I have an addiction. Well, perhaps more than one ;)
I admit that I have long been a people-watcher, are you?
→In french: “observant les passants”
I’m not a gossip, but I love to observe people, everywhere. I love to watch behaviour: human interaction of all sorts. I love to observe how people dress, carry themselves, and connect with others. It fascinates me! People fascinate me!
I also eavesdrop, do you?
→ In French: to eavesdrop on somebody “écouter quelqu’un (de façon indiscrète)”
I admit that I often listen to conversations in cafes and restaurants. And I enjoy my habit even more in France, where the tables are so close. I must strain my ear somewhat because French people usually speak in a soto voice.
And
I’ll also admit that I’m becoming more of a talk-to-strangers person than I’ve ever been. I’m an adapted introvert, you see, so this has not been my natural behaviour… until recently ;)
But what’s rude and what’s not? What are the codes?
Understanding French etiquette and cultural differences, broadening our thinking, and appreciating a place by way of different perspectives… isn’t that the reason why we travel in the first place?
Let’s quickly look at a few cultural differences.
Communication—Verbal
Communication Style: The way a French person communicates is often determined by their social status, level of education, age, and which part of the country they were raised in. Tone and choice of words will vary among these factors. Generally, they will communicate in French, but some may use their regional dialect.
Direct Communication: The French tend to be very direct. One reason for this is that the French language is quite precise; thus, it is difficult not to be direct when using it. This direct style of communicating has often been misunderstood as rude by expatriates or tourists, especially if one is not used to forthrightness. This direct communication style is seen by the French as diplomatic and polite rather than ill-intentioned.
Debating: The French generally dislike public disagreements or disputes, but enjoy a controlled debate. Logic will often dominate their arguments and many French people tend to analyse the matter under discussion extensively. They may recognise something illogical said by the opposition, and informed rebuttal is generally appreciated.
Compliments: Compliments are often appreciated, but will usually be received by humble denial instead of a ‘thank you’.
Formality: In French, different forms of expression indicate the level of courtesy and formality. The polite form of speech is to address people in the formal form of ‘you’ (known as ‘vous’). The informal address known as ‘tu’ is used in various contexts. Generally, it is considered disrespectful to use ‘tu’ when first meeting someone in France. ‘Tu’ is only appropriate with one’s family or friends. It is also common in Francophone countries.

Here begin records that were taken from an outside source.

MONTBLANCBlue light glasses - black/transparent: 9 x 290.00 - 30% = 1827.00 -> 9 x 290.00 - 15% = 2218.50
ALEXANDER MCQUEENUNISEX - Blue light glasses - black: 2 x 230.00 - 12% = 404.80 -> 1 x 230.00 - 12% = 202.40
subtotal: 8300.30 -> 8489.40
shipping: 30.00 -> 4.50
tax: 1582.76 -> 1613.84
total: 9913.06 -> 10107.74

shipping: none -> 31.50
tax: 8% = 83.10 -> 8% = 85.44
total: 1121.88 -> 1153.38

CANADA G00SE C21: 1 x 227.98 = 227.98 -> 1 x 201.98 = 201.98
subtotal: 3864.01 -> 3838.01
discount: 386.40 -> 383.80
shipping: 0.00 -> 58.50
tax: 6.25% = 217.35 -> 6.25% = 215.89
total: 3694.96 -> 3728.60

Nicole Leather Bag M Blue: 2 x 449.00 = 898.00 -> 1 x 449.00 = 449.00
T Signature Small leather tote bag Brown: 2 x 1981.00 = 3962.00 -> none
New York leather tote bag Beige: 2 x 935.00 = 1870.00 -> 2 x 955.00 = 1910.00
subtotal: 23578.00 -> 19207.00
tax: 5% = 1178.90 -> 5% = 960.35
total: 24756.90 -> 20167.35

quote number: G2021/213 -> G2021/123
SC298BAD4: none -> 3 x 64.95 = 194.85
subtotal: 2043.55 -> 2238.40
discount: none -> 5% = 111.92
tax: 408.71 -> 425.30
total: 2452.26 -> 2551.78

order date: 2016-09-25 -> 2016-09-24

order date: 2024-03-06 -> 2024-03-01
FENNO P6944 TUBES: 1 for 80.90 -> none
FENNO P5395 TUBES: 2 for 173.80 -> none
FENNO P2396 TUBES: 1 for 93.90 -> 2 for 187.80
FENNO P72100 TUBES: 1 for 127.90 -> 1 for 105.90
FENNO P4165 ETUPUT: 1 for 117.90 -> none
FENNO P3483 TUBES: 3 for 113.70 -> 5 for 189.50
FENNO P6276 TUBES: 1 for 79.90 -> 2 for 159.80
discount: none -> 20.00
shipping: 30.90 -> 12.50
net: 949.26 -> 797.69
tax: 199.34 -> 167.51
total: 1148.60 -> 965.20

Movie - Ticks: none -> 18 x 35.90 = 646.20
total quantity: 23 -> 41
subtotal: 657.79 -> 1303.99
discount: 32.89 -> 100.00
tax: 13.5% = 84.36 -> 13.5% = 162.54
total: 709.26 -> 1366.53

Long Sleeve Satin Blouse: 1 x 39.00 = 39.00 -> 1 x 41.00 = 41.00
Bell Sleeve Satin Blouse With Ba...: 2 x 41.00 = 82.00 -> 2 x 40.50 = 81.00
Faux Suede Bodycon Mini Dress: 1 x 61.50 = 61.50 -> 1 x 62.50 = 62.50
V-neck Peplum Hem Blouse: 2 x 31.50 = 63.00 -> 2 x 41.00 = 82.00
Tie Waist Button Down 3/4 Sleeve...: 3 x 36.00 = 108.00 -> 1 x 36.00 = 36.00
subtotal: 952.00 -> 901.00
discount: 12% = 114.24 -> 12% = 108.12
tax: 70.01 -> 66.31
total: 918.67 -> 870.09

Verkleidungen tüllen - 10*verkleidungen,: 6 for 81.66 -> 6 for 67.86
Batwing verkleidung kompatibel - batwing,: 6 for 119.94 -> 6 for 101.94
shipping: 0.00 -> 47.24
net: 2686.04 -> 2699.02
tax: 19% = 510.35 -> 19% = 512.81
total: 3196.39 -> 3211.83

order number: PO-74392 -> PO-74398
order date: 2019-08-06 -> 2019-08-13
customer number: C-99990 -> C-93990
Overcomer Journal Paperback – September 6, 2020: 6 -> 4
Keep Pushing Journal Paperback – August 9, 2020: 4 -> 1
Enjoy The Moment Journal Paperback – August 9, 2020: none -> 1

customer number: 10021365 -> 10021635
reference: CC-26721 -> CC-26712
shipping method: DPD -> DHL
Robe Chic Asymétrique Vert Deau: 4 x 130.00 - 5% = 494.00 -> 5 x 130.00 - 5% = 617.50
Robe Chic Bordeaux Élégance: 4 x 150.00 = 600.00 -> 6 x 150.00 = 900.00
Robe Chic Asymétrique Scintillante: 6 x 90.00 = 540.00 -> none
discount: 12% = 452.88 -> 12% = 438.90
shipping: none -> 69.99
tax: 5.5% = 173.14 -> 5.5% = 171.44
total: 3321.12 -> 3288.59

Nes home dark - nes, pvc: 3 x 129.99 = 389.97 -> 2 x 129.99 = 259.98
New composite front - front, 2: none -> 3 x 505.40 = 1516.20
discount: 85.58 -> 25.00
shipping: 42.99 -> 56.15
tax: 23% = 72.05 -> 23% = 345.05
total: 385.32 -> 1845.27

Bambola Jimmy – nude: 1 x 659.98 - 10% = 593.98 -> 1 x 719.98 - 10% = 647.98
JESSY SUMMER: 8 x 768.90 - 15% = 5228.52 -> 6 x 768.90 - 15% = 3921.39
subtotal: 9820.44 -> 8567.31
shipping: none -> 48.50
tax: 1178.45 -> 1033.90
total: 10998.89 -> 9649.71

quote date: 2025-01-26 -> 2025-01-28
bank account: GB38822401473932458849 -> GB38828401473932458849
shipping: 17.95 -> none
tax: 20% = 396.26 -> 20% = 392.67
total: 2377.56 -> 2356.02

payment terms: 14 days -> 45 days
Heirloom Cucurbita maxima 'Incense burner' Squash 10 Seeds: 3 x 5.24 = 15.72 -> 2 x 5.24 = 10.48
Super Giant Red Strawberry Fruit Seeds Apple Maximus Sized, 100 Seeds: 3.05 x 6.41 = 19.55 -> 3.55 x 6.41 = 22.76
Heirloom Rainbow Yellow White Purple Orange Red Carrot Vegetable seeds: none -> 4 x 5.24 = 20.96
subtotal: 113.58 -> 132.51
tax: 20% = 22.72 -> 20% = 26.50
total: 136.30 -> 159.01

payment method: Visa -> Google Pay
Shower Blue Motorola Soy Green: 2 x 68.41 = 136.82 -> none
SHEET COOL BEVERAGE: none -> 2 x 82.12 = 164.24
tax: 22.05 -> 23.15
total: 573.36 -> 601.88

Humour: The French tend not to tell punchline jokes. They prefer witty, satirical, and ironic humour. Humorous stories of real-life situations are appreciated as well as self-deprecating humour.
Communication—Non-Verbal
Physical Contact: Touching during a conversation is accepted and considered a sign of affection only once you have reached a degree of familiarity. Young people will often engage in public displays of affection, such as embracing or kissing.
Personal Space: An arm’s length of distance or a bit closer is an appropriate amount of personal space.
Eye Contact: Direct eye contact is understood as a form of respect. It is considered to be extremely rude not to make and maintain eye contact.
Gestures: French people tend to use a thumbs up, or a circle made with the thumb and index finger, to indicate ‘okay’.

The French cafe is the centre of community life in France. About 10 years ago there was a huge push to ‘Save the Paris cafes’. The problem is not only in Paris but across the country.
Despite the popularity of cafés, they have been closing. France has seen a steady decline in the number of cafés overall—from 200,000 nationwide in 1960 to about 35,000 today.* In Paris, some sources cite* that the number of cafés has dwindled from 45,000 in 1880 to around 7,000. Yet more startling: since 2014 Paris has lost nearly 400 cafés† —and more are closing every month.” stated by the Save the Cafe website and its collective of writers.
Janet Hulstrand was one of the collective who wrote in support of cafes.
→The Paris cafe: A place to be alone with others.
by Janet Hulstrand
On the ‘Save the Paris’ cafe website site, Janet Hulstrand writes about Paris and French cafes, touching on today’s topics.

While not necessarily considered "rude" in France, initiating conversation with strangers is generally considered less common and can sometimes make people feel uncomfortable, as French culture tends to value personal space and privacy, especially with people they don't know well; so, it's best to be mindful of social cues and avoid overly personal conversations with strangers.”
…”Each summer, I assign the American students in my literature class in Paris to find a café that looks sympa to them, and then to spend at least half an hour there. (“Longer is better,” I say.) I tell them they don’t have to order more than a cup of coffee, or a glass of wine if they don’t want to, or can’t afford to.
Then they are to spend at least some of their time there writing about what they see, hear, observe, or think about. I give them this assignment fairly early in their month-long stay in Paris because I want them to know that this is something they can do in Paris even if they are there on a very tight budget. And I want them to understand through personal experience that it is indeed one of the most wonderful things Paris has to offer them—and everyone….” writes Janet Hulstrand.